If an agreement is reached at Copenhagen, there will be much relief on all sides; but the job will only just have started. The parties to the negotiation decided to put aside the question of whether, and how, to make the deal legally binding pending the passage of America’s emissions-reducing legislation. And an international agreement is only the first step to emissions cuts. National targets have to be implemented through domestic policies which encourage businesses to invest in clean products and processes, and discourage them from investing in carbon-intensive products and processes. This is the second, harder task.
A good policy framework would include some regulation in areas where the market doesn’t work well, such as the energy-efficiency of buildings and appliances. It would include a modicum of subsidy, on research into technologies that are still a long way from being marketable, such as carbon capture and storage. But it would rely largely on by far the most efficient tool in the policymaker’s kit—a carbon price.

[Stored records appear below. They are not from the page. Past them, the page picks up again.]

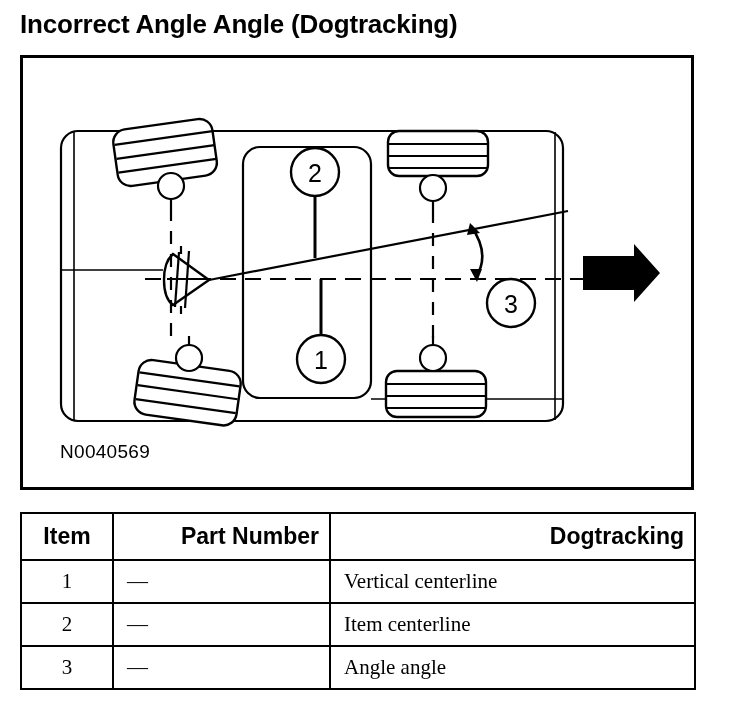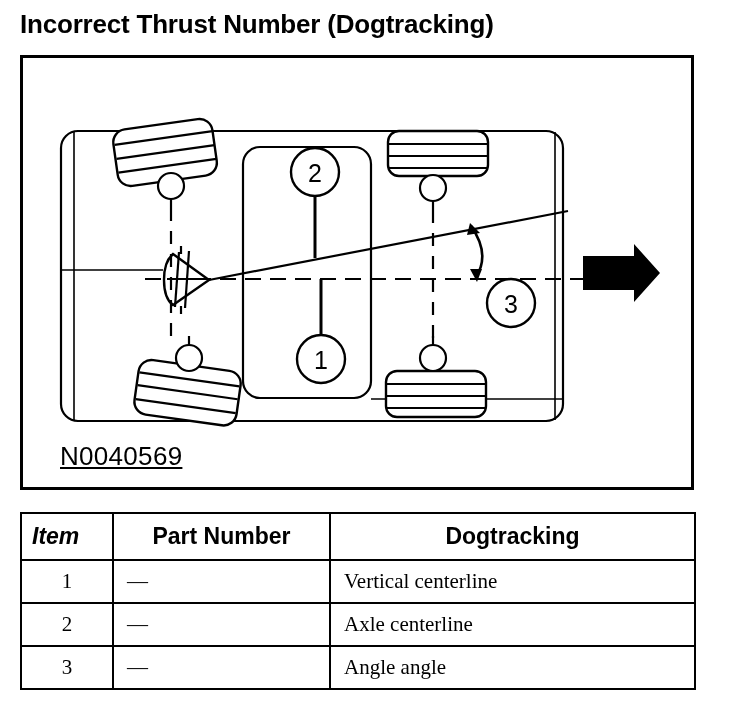--- a/index.html
+++ b/index.html
@@ -51,24 +51,23 @@
     top: 0;
     width: 668px;
     height: 429px;
     display: block;
   }
   .figure-id {
     position: absolute;
     left: 37px;
     top: 383px;
     font-family: "Liberation Sans", sans-serif;
-    font-size: 26px;
+    font-size: 19px;
     letter-spacing: 0.3px;
     white-space: nowrap;
-    text-decoration: underline;
   }
 
   
   .parts-table {
     position: absolute;
     left: 20px;
     top: 512px;
     width: 674px;
     border-collapse: collapse;
     table-layout: fixed;
@@ -78,26 +77,25 @@
   .parts-table td {
     border: 2px solid #000000;
     padding: 0 10px;
     height: 41px;
     vertical-align: middle;
   }
   .parts-table thead th {
     font-family: "Liberation Sans", sans-serif;
     font-size: 23px;
     font-weight: bold;
+    text-align: right;
+    height: 45px;
+  }
+  .parts-table thead th.col-item {
     text-align: center;
-    height: 45px;
-  }
-  .parts-table thead th.col-item {
-    text-align: left;
-    font-style: italic;
   }
   .parts-table tbody td {
     font-family: "Liberation Serif", serif;
     font-size: 21px;
     font-weight: normal;
   }
   .parts-table tbody td.cell-item {
     text-align: center;
   }
   .parts-table tbody td.cell-part {
@@ -134,21 +132,21 @@
     font-weight: normal;
     text-anchor: middle;
     fill: #000000;
   }
 </style>
 </head>
 <body>
 
 <div class="page">
 
-  <div class="page-title">Incorrect Thrust Number (Dogtracking)</div>
+  <div class="page-title">Incorrect Angle Angle (Dogtracking)</div>
 
   <div class="figure-frame">
 
     <svg class="figure-svg" viewBox="0 0 668 429">
 
       <g>
         <rect class="dwg-body" x="38" y="73" width="502" height="290" rx="17" ry="17"></rect>
         <line class="dwg-body-thin" x1="51" y1="74" x2="51" y2="362"></line>
         <line class="dwg-body-thin" x1="532" y1="74" x2="532" y2="362"></line>
       </g>
@@ -270,21 +268,21 @@
     </thead>
     <tbody>
       <tr>
         <td class="cell-item">1</td>
         <td class="cell-part">—</td>
         <td class="cell-desc">Vertical centerline</td>
       </tr>
       <tr>
         <td class="cell-item">2</td>
         <td class="cell-part">—</td>
-        <td class="cell-desc">Axle centerline</td>
+        <td class="cell-desc">Item centerline</td>
       </tr>
       <tr>
         <td class="cell-item">3</td>
         <td class="cell-part">—</td>
         <td class="cell-desc">Angle angle</td>
       </tr>
     </tbody>
   </table>
 
 </div>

A carbon price sends business a price signal to invest in clean stuff not dirty stuff. It doesn’t involve micromanaging business, which regulations do. It doesn’t impose a burden on taxpayers, or require governments to pick winners, which subsidies do. It is, according to an American study, twice as efficient as any other policy.
Economists prefer carbon prices, especially those set by taxes rather than cap-and-trade systems, which are more vulnerable to capture by the polluters they are supposed to penalise. Sadly, though, the views of economists carry little weight. Governments and businesses both tend to like subsidies.
Europe has done best. Its cap-and-trade system has set a carbon price and cut emissions modestly in the sectors it covers. But it relies too heavily on subsidies for renewable energy, and too little on its carbon price. Economists reckon a carbon price of around $40 is needed. Europe’s is around €13. America does not yet have a national carbon price; and its corn-ethanol subsidy, combined with a tariff on cheaper, greener imports, takes the planet’s first prize for the world’s most counterproductive “green” policy. The subsidy-laden bill to establish a cap-and-trade system is a step in the right direction; but, since the carbon price it would set is likely to be around $12, rising to $20 by 2020, not a very large one.
Governments see subsidies as a convenient way of easing in emissions curbs which businesses would otherwise resist. That may be so in the short term. But in the long run they make cutting emissions harder. The notion that dangerous climate change can be averted for a mere 1% of global GDP depends on policy being efficient. If it isn’t, the costs will mount—and so will the chances that the effort will fail.
The leaders gathering in Copenhagen need to come to an agreement, even if it isn’t a very good one. But that will only be the start. The national policies used to implement cuts need to be more efficient than the ones that are so far in place. That requires leadership from the politicians, and support from the voters. The world is, in the end, in their hands.